A movie I had to see
I didn’t expect much from Exodus, old movies are slow and often the sets are bad and the acting or choice of actors unrealistic. At the same time, I knew this was a movie that was a huge hit that inspired many. Why would Hollywood produce a movie about Jews returning to their homeland to establish the State of Israel? What was in it that made the movie such a success?
Watching the movie, I found myself laughing, getting choked up and nearly bursting with admiration for these brave and wonderful people. MY people, rising from the ashes of their families murdered in the concentration camps, returning to our homeland, landing in Haifa, where I live today.
And then a sickening sensation washed over me, one that left me in utter shock.
I have never seen a movie like this before
This is the first, the only movie I have ever seen that has empathy (rather than sympathy), not for the Jewish victim but for the Jewish survivor – admiration for the people who had been to hell and back, that had more spirit than anything else and were willing to do whatever it takes to be free in the land of their ancestors.
It is the first time I have seen Jews that were smart, even cunning but not conniving. They were justified in doing whatever necessary to free themselves and their people. Here, angry Jews are understood, not condemned. They had much to be angry about.
It is the first time I have seen antisemitism portrayed as both rampant and utterly unacceptable, an attitude that is both ridiculous and inhumane.
Here non-Jews declared themselves Zionists and found themselves cheering for Jews who attain Zion.
Right and wrong are very clear. There is no doubt as to the righteousness of Jewish struggle for freedom. There is no doubt that Jews belong in the Jewish historical, ancestral homeland – then called Palestine, universally understood to be Zion, what would be Israel. The Jews are the heroes of this film. Anyone assisting them on the path to freedom is “the good guys”, anyone preventing this is inhumane, immoral and on the wrong side of history.
It is shocking to watch this and it is sickening that this is shocking.
I grew up in an alternate universe.
I was born into a post-Munich world. The Munich Massacre happened in 1972. Steven Spielberg’s movie was released in 2005.
Jews are often portrayed in films and tv shows but never like in Exodus. Never. Jews are one-dimensional characters. They might be funny, smart or successful but they are often pathetic, whiny, conniving and “money-grubbing”. The Jewish mother from Boca Raton, the Jewish gangster, the neurotic Jewish friend, the Woody Allen Jew.
The most popular, most sympathetic depiction of Jews in films are of the Jewish victim. Holocaust movies: Schindler’s List. The Pianist. Life is Beautiful. They are full of sympathy for the suffering Jew, the dead Jew. Jewish victims are easy to pity.
Jewish heroes are somehow unpalatable.
Modern movies, including Israeli movies, show conflicted Jews. Jews (especially Israelis) who are strong but feel bad about it.

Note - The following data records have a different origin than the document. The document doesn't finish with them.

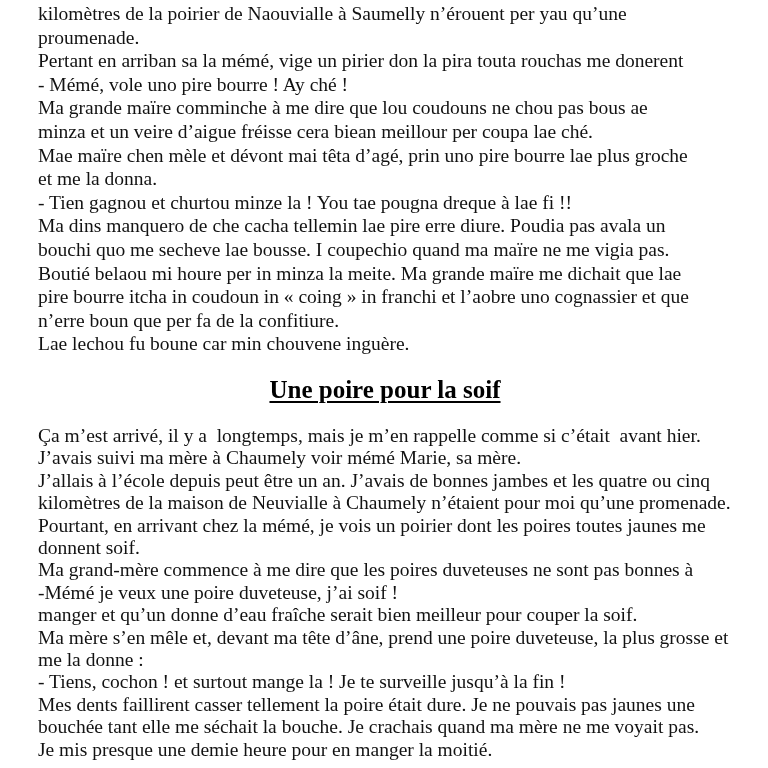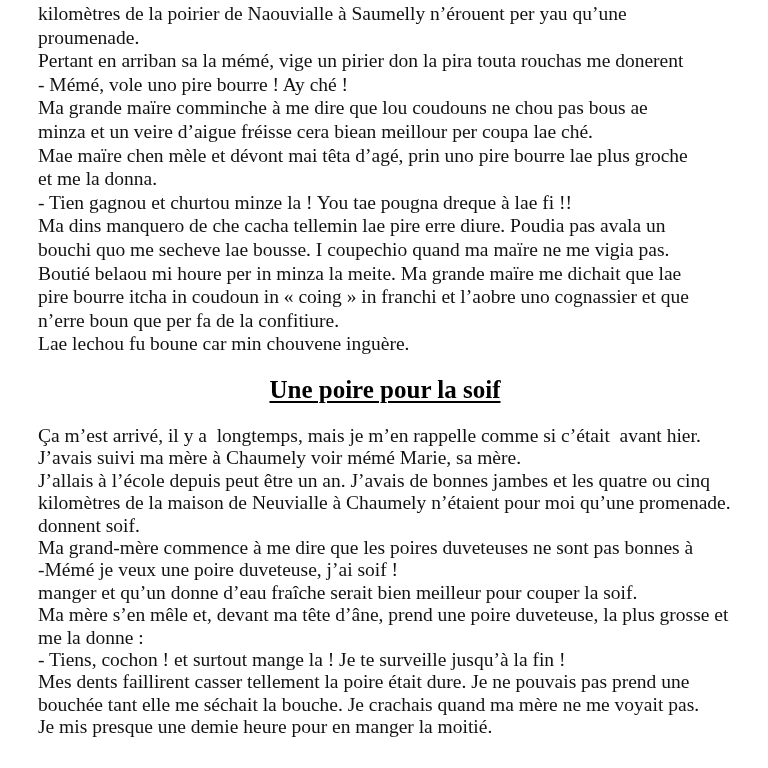"Pourtant, en arrivant chez la" div.line { html: none -> <div>Pourtant, en arrivant chez la mémé, je vois un poirier dont les poires toutes jaunes me</div> }
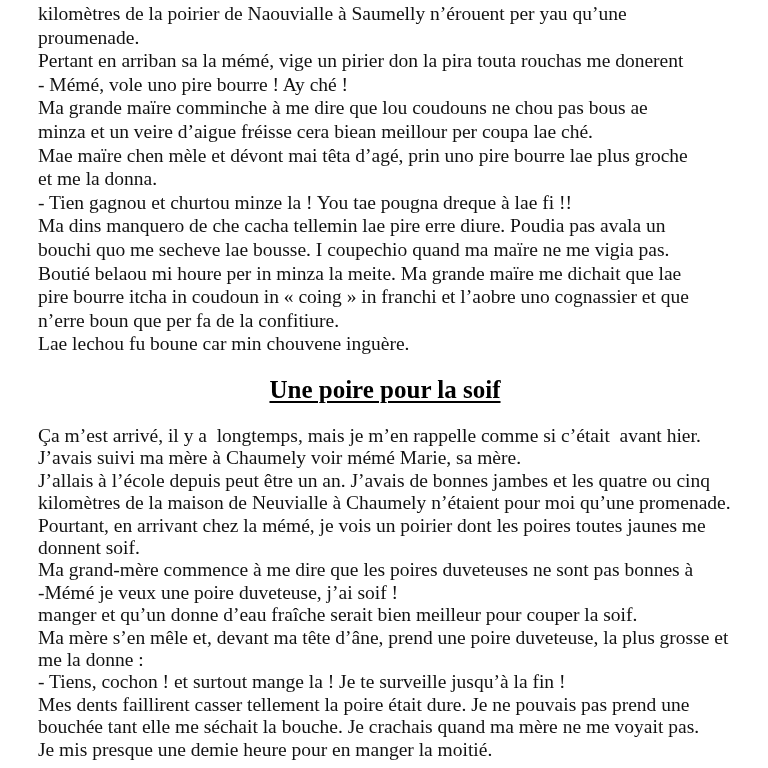"Mes dents faillirent casser tellement" div.line { text: prend -> jaunes }
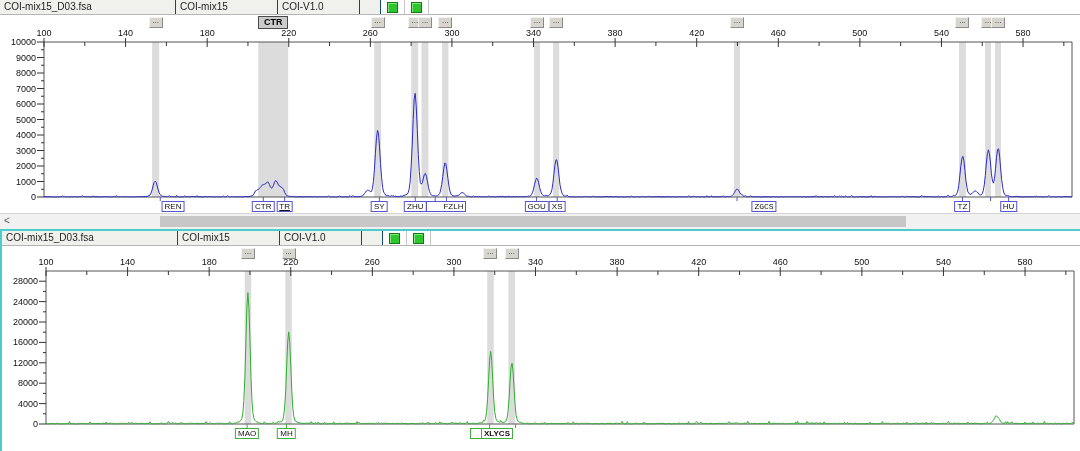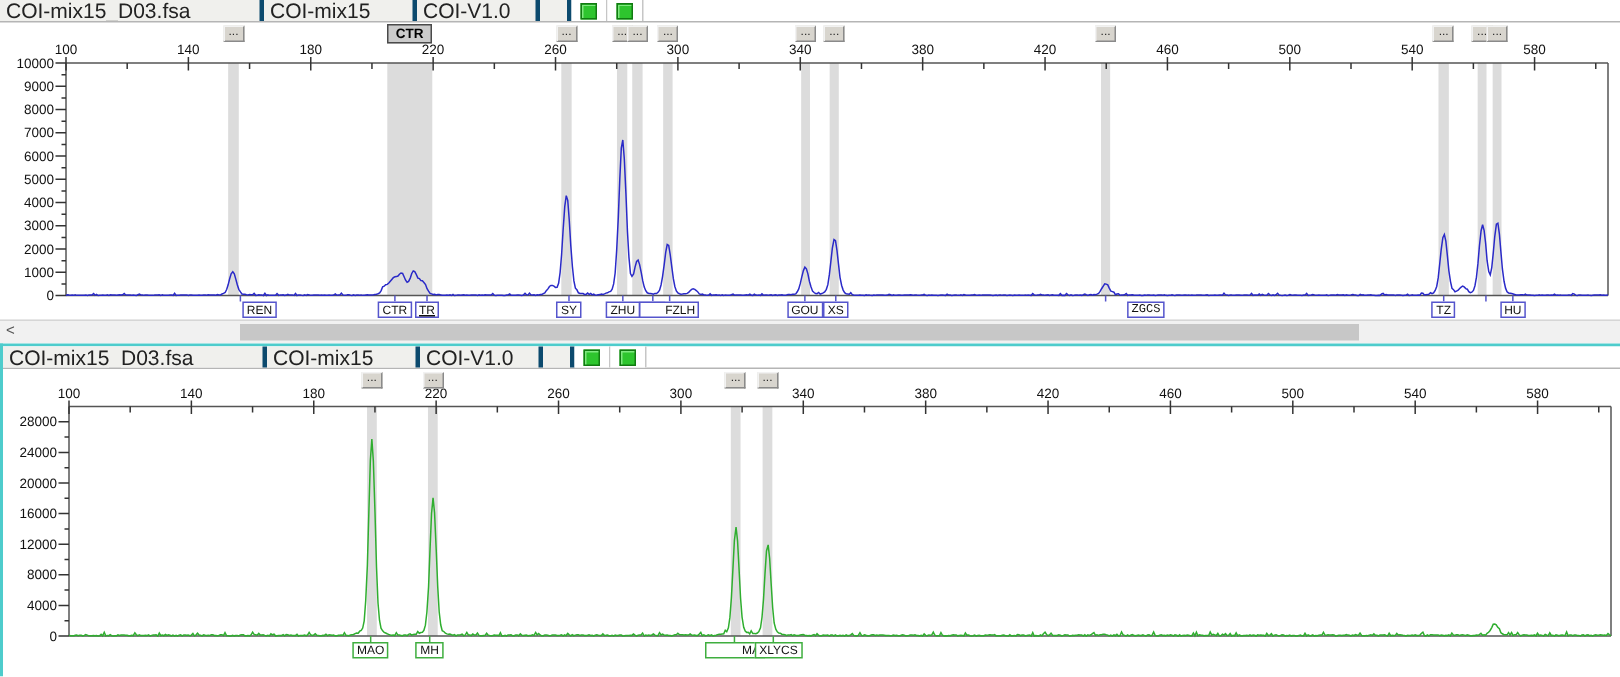"COI-mix15_D03.fsa" .hcell { border-right: 3px solid #0c4a6e -> 1px solid #0c4a6e; font-size: 14px -> 10px }
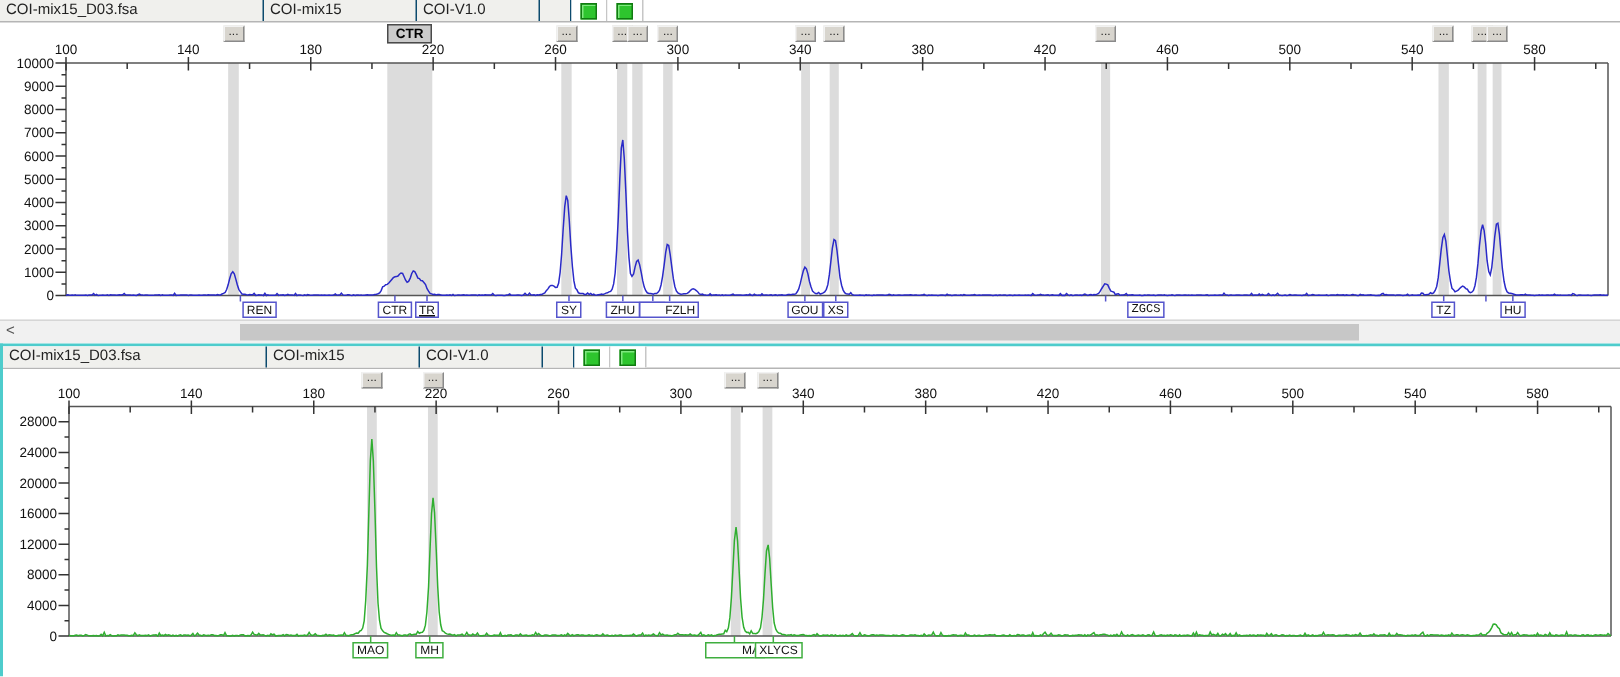"XLYCS" div.plabel { font-weight: none -> bold; left: 517px -> 495px }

The IDF soldier that does not want to fight, is afraid or doesn’t want to “hurt the poor Palestinian” is a particularly popular character.
Steven Spielberg did a deep service to the preservation of Jewish heritage by creating the Shoah Foundation and documenting the testimonials of Holocaust survivors. His movie, Schindler’s List, has become a staple in teaching children about the Holocaust. I’m sure, when he chose to create Munich, he did not intend to create a film filled with poisonous, anti-Israel propaganda. And yet, shockingly, that is exactly what he created.
I never experienced the world that produced Exodus. In that world, right and wrong were very clear. Morality was a call that all people needed to follow. Jew-hate was wrong. The spirit of the Jewish people was something to admire.
The world I grew up in is completely different. History is turned upside-down and morality has somehow become relative.
Palestine always meant the land where Jews belong, Zion. But in the post-Munich world, Zion has been replaced with Palestine and Palestinians are battling the Zionists who would “steal their land”.
Black is white. Up is down. Day is night. How, for the love of God, did we get here??
In Spielberg’s Munich, the atrocities of Black September are horrible but also somehow understandable. At the very least, they are to be expected. After all, who wouldn’t fight to get back his father’s olive trees?
In Spielberg’s Munich, the heroic Jews who sacrificed their own safety and, in some cases, their lives, to announce to the world that Jewish blood is precious and cannot be stolen without retribution – they are the killers, the “butchers”. They are conflicted, questioning their own morality, even questioning their Judaism.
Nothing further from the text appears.